Eker, “Ben bu soruyu soranlara, diğer 6 ülkeyi saymalarını istiyorum” yanıtını veriyor ve sonra da Türkiye’nin gıda ürünlerinde net ihracatçı olduğunun altını çiziyor.
CHP, geçtiğimiz günlerde Eker hakkında “Yanlış politikalarla çiftçileri işsizliğe ve yoksulluğa ittiği” iddiasıyla Meclis’te gensoru önergesi vermişti.
Önergedeki iddialara Eker’den tek tek cevap geldi:
1- Yılda 18 milyon ton olan buğday üretimi, geçen yıl 19.5 milyon tona çıktı. Yaklaşık 2 milyon tonluk bir devir stokumuz mevcut.
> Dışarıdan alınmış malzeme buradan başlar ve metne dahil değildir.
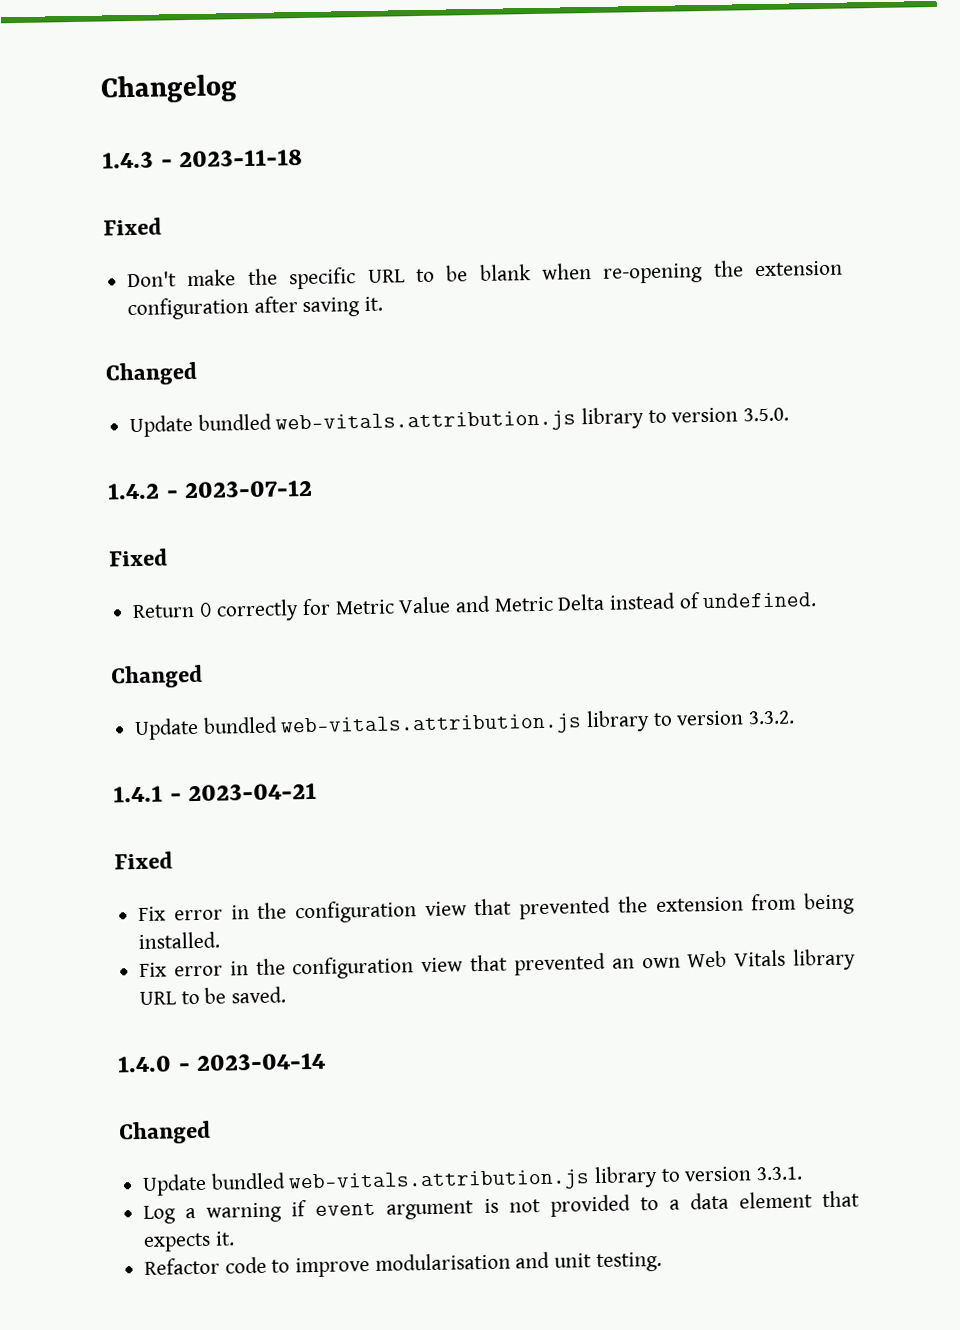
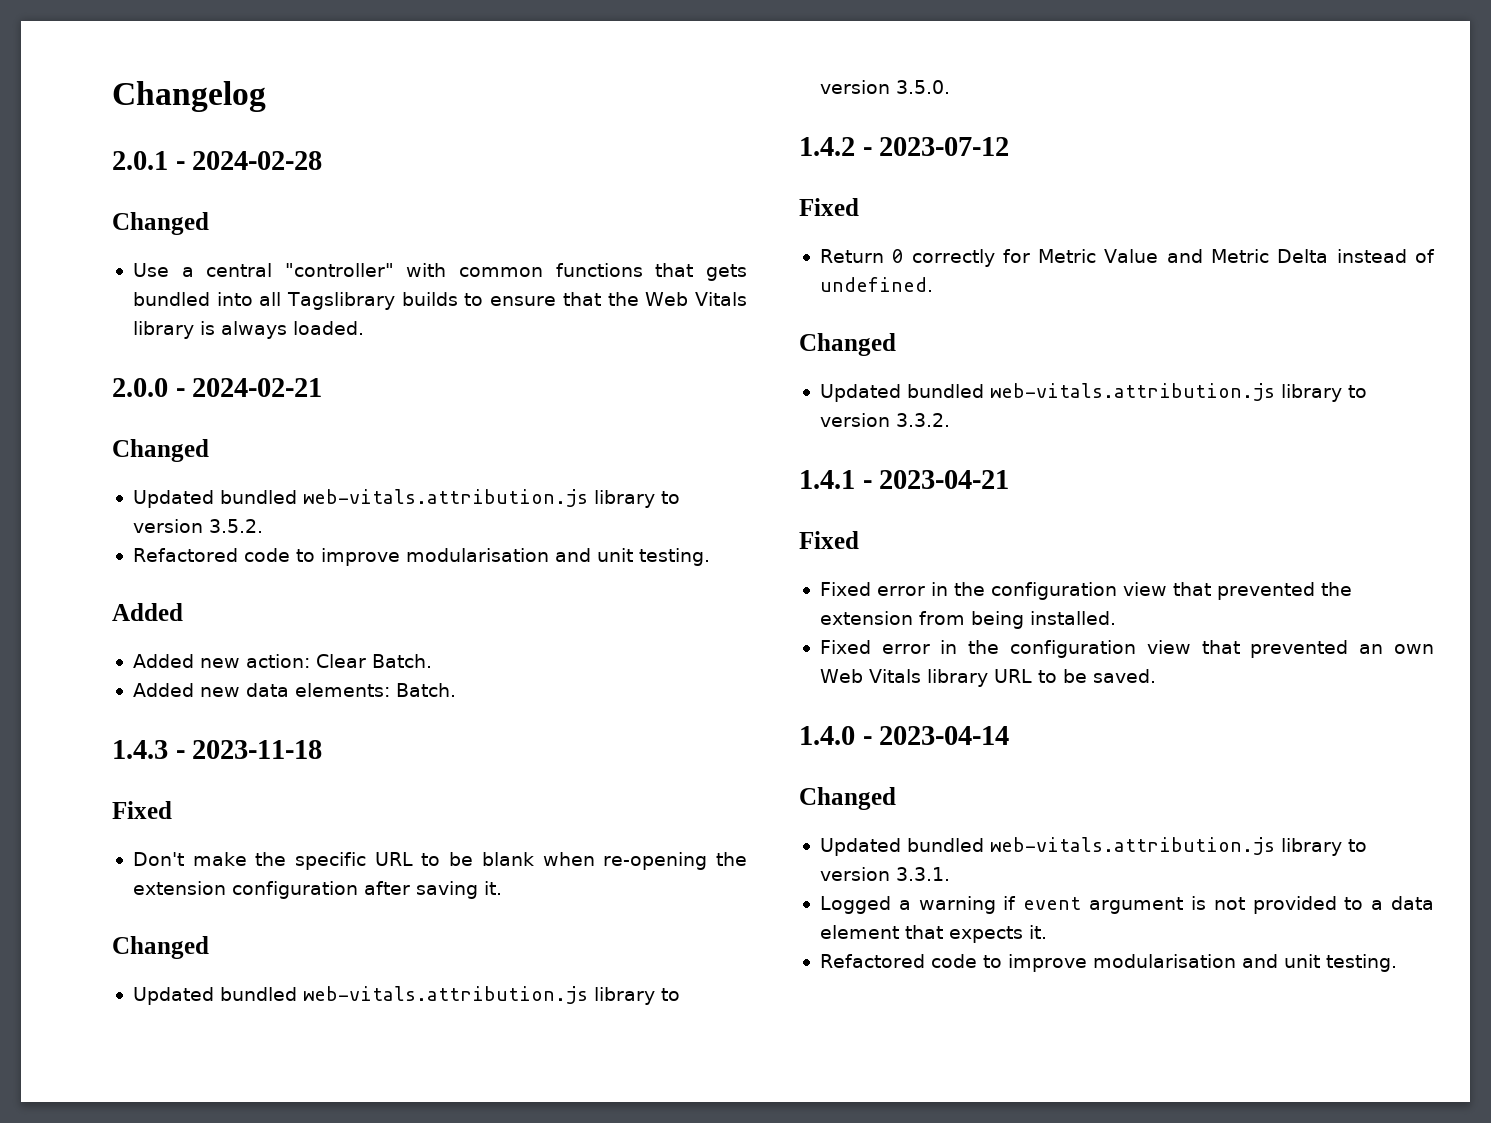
+ 2.0.1 - 2024-02-28
+ Changed
+ Use a central "controller" with common functions that gets bundled into all Tagslibrary builds to ensure that the Web Vitals library is always loaded.
+ 2.0.0 - 2024-02-21
+ Changed
+ Updated bundled web-vitals.attribution.js library to version 3.5.2.
+ Refactored code to improve modularisation and unit testing.
+ Added
+ Added new action: Clear Batch.
+ Added new data elements: Batch.
- Update bundled web-vitals.attribution.js library to version 3.5.0.
+ Updated bundled web-vitals.attribution.js library to version 3.5.0.
- Update bundled web-vitals.attribution.js library to version 3.3.2.
+ Updated bundled web-vitals.attribution.js library to version 3.3.2.
- Fix error in the configuration view that prevented the extension from being installed.
+ Fixed error in the configuration view that prevented the extension from being installed.
- Fix error in the configuration view that prevented an own Web Vitals library URL to be saved.
+ Fixed error in the configuration view that prevented an own Web Vitals library URL to be saved.
- Update bundled web-vitals.attribution.js library to version 3.3.1.
+ Updated bundled web-vitals.attribution.js library to version 3.3.1.
- Log a warning if event argument is not provided to a data element that expects it.
- Refactor code to improve modularisation and unit testing.
+ Logged a warning if event argument is not provided to a data element that expects it.
+ Refactored code to improve modularisation and unit testing.

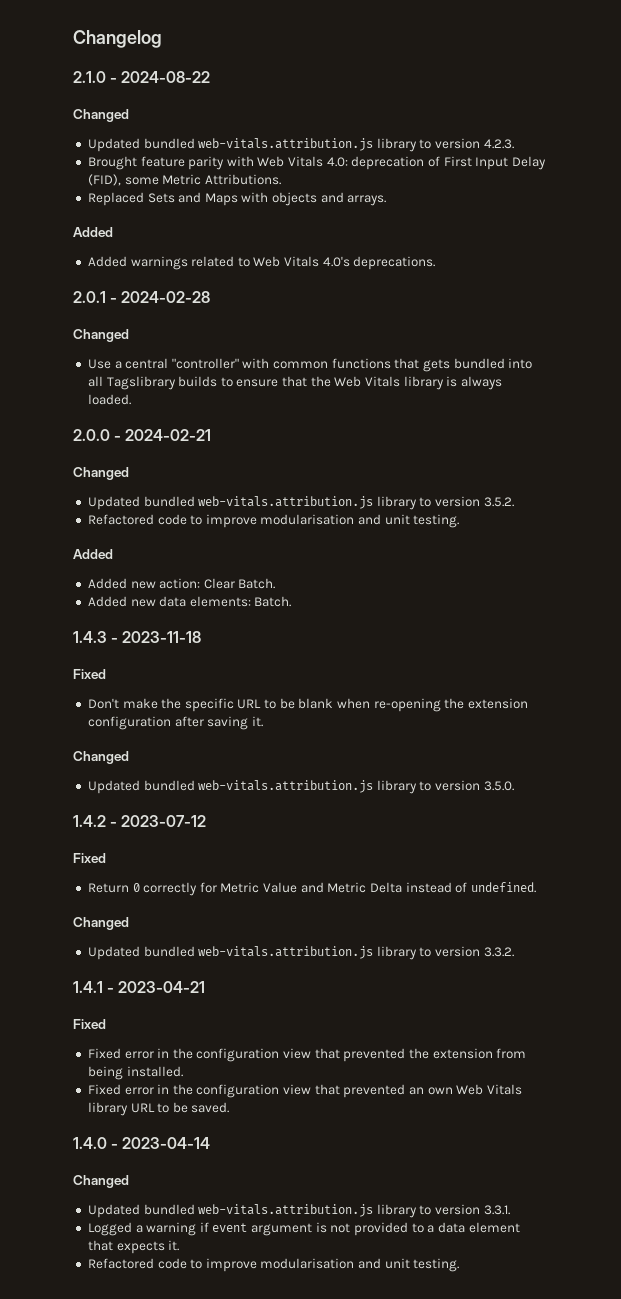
+ 2.1.0 - 2024-08-22
+ Changed
+ Updated bundled web-vitals.attribution.js library to version 4.2.3.
+ Brought feature parity with Web Vitals 4.0: deprecation of First Input Delay (FID), some Metric Attributions.
+ Replaced Sets and Maps with objects and arrays.
+ Added
+ Added warnings related to Web Vitals 4.0's deprecations.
Yine de, spekülatif fiyatlardan korunmak için TMO, piyasadan alım yaptı. Dünyada yüzde 80 oranında artan buğday fiyatında son 6 ayda, bizdeki artış yüzde 29. 5 oldu. Arpa dünyada yüzde 133, bizde yüzde 30 düzeyinde arttı. Pirinçte fiyatlar düştü. Mısırda da önemli artış yok. Şeker pancarında ürün durumu iyi.
2- Buğday unu ihracatımız ilk kez 2 milyar dolara çıkarak, dünyada bir numara olduk. Gıdada 5 milyar dolarlık dış ticaret fazlamız var. 161 ülkeye tarım ürünü ihraç ediyorduk, şimdi bu sayı 177 ülkeye çıktı.
3- Et fiyatları, hayvan ve et ithalatıyla belirli bir fiyat dengesine oturdu. Ette, 450 bin tonluk üretim var deniliyordu. Oysa, TÜİK rakamlarına göre 11 ayda kırmızı ette toplam 750 bin tonluk üretim tespit edildi. Şu ana kadar 60 bin ton et, 130 bin ton canlı hayvan ithal ettik. Perakende fiyatlarıyla kıyma ortama 19.27 liraya, kuşbaşı ise 21 liraya oturdu. EBK, büyük şehirlerde 100 franchise verecek.
4- TÜİK’in kırsal kesimde açıkladığı yoksulluk oranları (2002 yılında yüzde 34.48, 2009’da yüzde 38.9’a yükseldi) doğru değil, düzeltecekler.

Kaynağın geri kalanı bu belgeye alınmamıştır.